In order to define the term ˝exchange rate differences˝, we first need to define the term ˝currency˝. Currency refers to a generally accepted medium of exchange of a certain country (kn, USD, EUR, GBP, CHF etc.). Value, i.e. value ratio of one currency in relation to another is calculated using the exchange rate. The exchange rate fluctuates, depending on supply and demand of foreign currency on the foreign exchange market, which results in daily exchange rate changes. Exchange rates are announced on exchange rate lists, which show the value of a foreign currency unit in relation to the national currency (eg. 100 EUR = 753 kn). By using exchange rate lists it’s possible to calculate relationships between certain foreign currencies (eg. 100 EUR = 82.66 GBP).

Exchange rate lists announce three kinds of exchange rates: buying rate, average rate and selling rate. In different financial transactions different exchange rates are used. Besides central national banks (in Croatia: Croatian National Bank), commercial banks announce their exchange rate lists as well. We’ll describe how banks use exchange rates in their operations in the following, very simple example: when selling foreign currency to their clients (foreign currency = receivables denominated in a currency other than the national currency), banks use the announced selling rate. So, if a client wants to buy 100 EUR from the bank, they’ll have to pay the counter value of 759 kn to the bank. Namely, this is how much the stated amount is, converted at the selling rate on the transaction date. If we assume that, just before the transaction described, another client sold the same 100.00 EUR to the bank, the bank paid him a counter value of 749.00 kn, which is how much 100.00 EUR is, converted at the bank’s buying rate (since the bank bought foreign currency from their client).

In summary, through these transactions the bank has collected (earned) 10.00 kuna based on the exchange rate difference.  

Exchange rate differences are also amounts that are a result of exchange rate changes (as the price of money) between two periods. For example, if we imported goods worth 1,000.00 EUR on a certain date, these goods (converted according to Croatian National Bank current average rate, which is most commonly used for recording foreign currency transactions in the books) were worth 7,590.00 Kn on the date of importation. Assuming that we sold the goods and collected money on the same day, we have ˝marketed˝ that exact amount. However, if a foreign supplier has approved the payment period of 20 days, and we have to ˝engage˝ 7,530.00 kn on the maturity date (which is how much 1,000.00 EUR on an import invoice on the maturity date is worth), we have earned 60.00 kn on a positive exchange rate difference. In the opposite case, when the invoice amount is worth more on the maturity date in kuna than the same amount in foreign currency on the day of importation, we have ˝lost˝ a certain amount in kuna, by achieving a negative exchange rate difference.

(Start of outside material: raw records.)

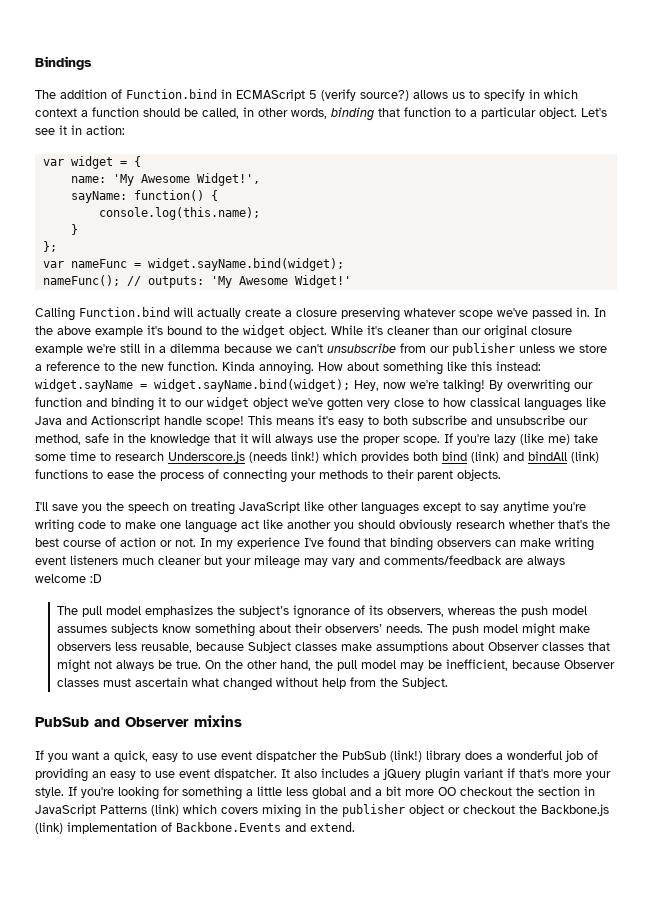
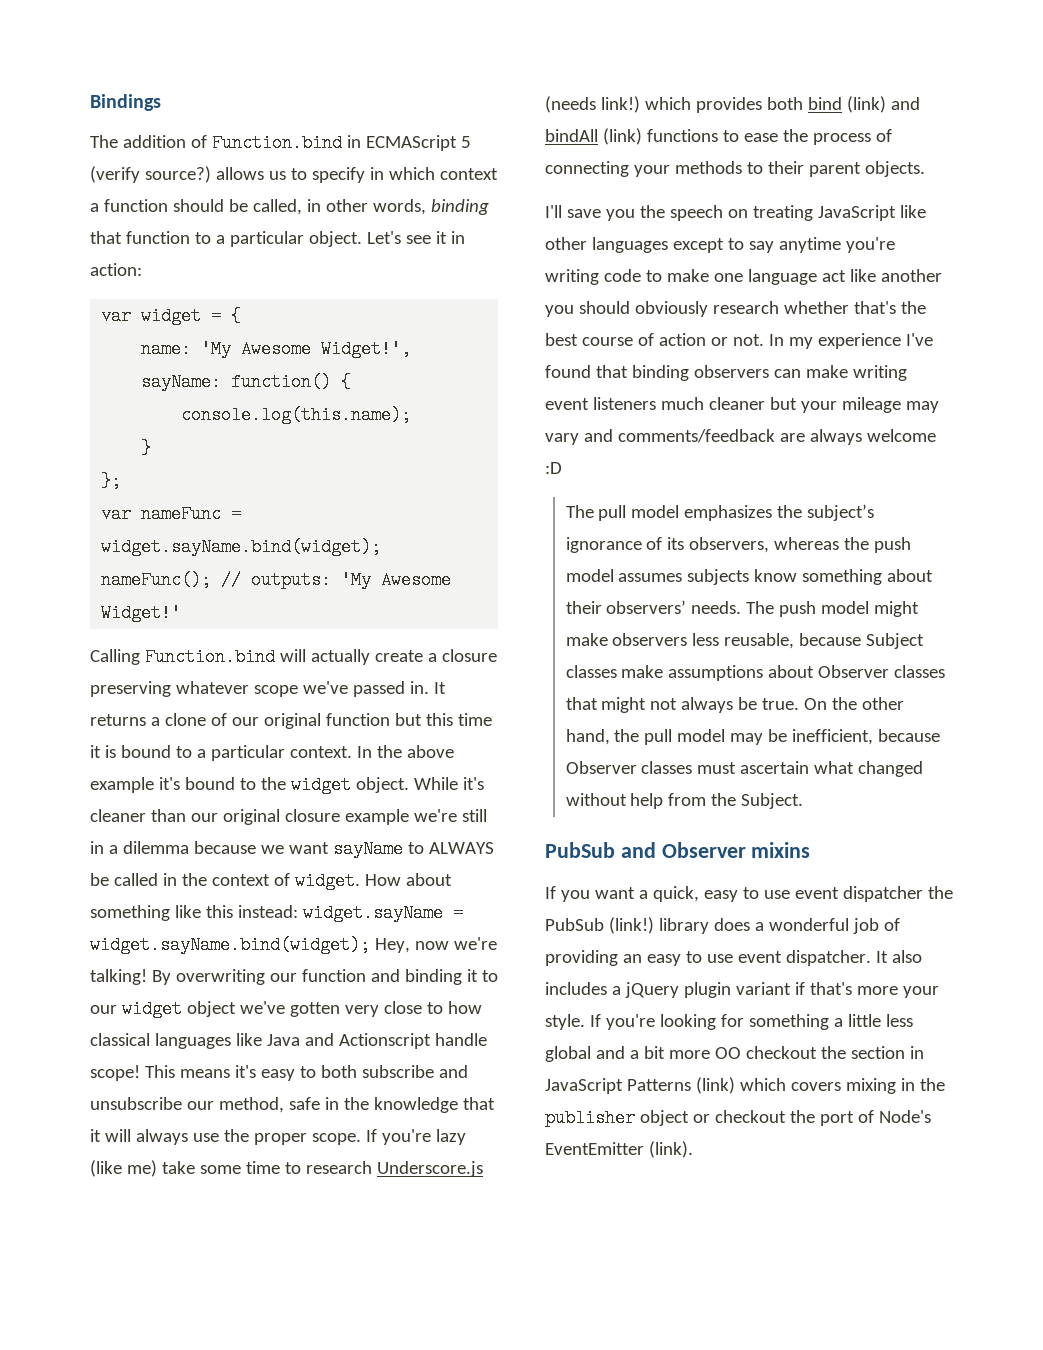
(590, 312) none -> [433,682,446,694] [90,713,492,729] [90,745,352,761] It returns a clone of our original function but this time it is bound to a particular context.
[296,343,607,356] [35,361,314,375] can't unsubscribe from our publisher unless we store a reference to the new function. Kinda annoying. -> [288,840,494,858] [90,872,360,890] want sayName to ALWAYS be called in the context of widget.
[541,804,609,816] [35,822,355,834] Backbone.js (link) implementation of Backbone.Events and extend. -> [819,1110,931,1126] [545,1141,693,1158] port of Node's EventEmitter (link).

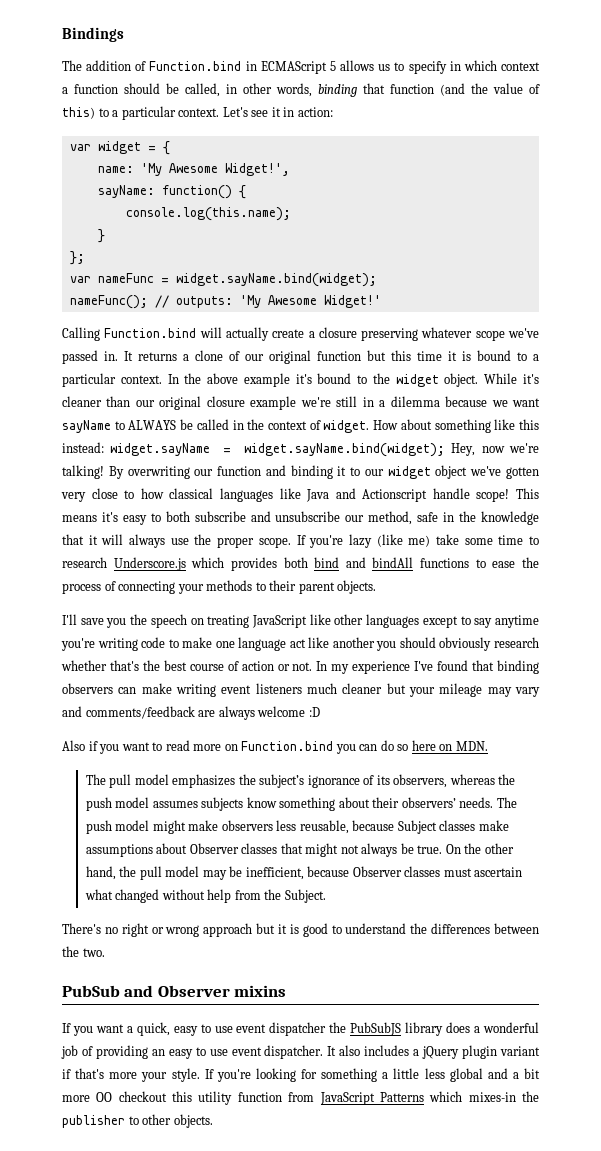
[90,166,211,183] (verify source?) -> (336, 66) none
[194,231,362,247] to a particular object. -> [440,83,540,96] [62,106,220,120] (and the value of this) to a particular context.
[545,96,640,113] (needs link!) -> (186, 564) none
[846,96,886,113] (link) -> (340, 562) none
[602,128,642,145] (link) -> (414, 562) none
(562, 468) none -> [62,740,488,754] // Also if you want to read more on Function.bind you can do so here on MDN.
(804, 801) none -> [62,923,539,937] [62,946,105,957] // There's no right or wrong approach but it is good to understand the differences between the two.
[545,917,654,934] PubSub (link!) -> [350,1022,402,1036] PubSubJS
[820,1046,924,1059] [545,1077,945,1094] [545,1109,931,1127] [545,1141,693,1158] the section in JavaScript Patterns (link) which covers mixing in the publisher object or checkout the port of Node's EventEmitter (link). -> [172,1091,539,1105] [62,1114,213,1128] this utility function from JavaScript Patterns which mixes-in the publisher to other objects.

In other words, positive exchange rate differences represent company’s income, and negative exchange rate differences its expenditure.

Foreign Exchange Act prescribes that all receivables and payables toward abroad (or on commercial banks’ loans approved with the use of foreign currency clause) have to be converted to their counter value in kuna, according to Croatian National Bank’s average rate on the day balance is determined (eg. 31st December) and have to determine and enter positive or negative exchange rate differences according to all indicated items.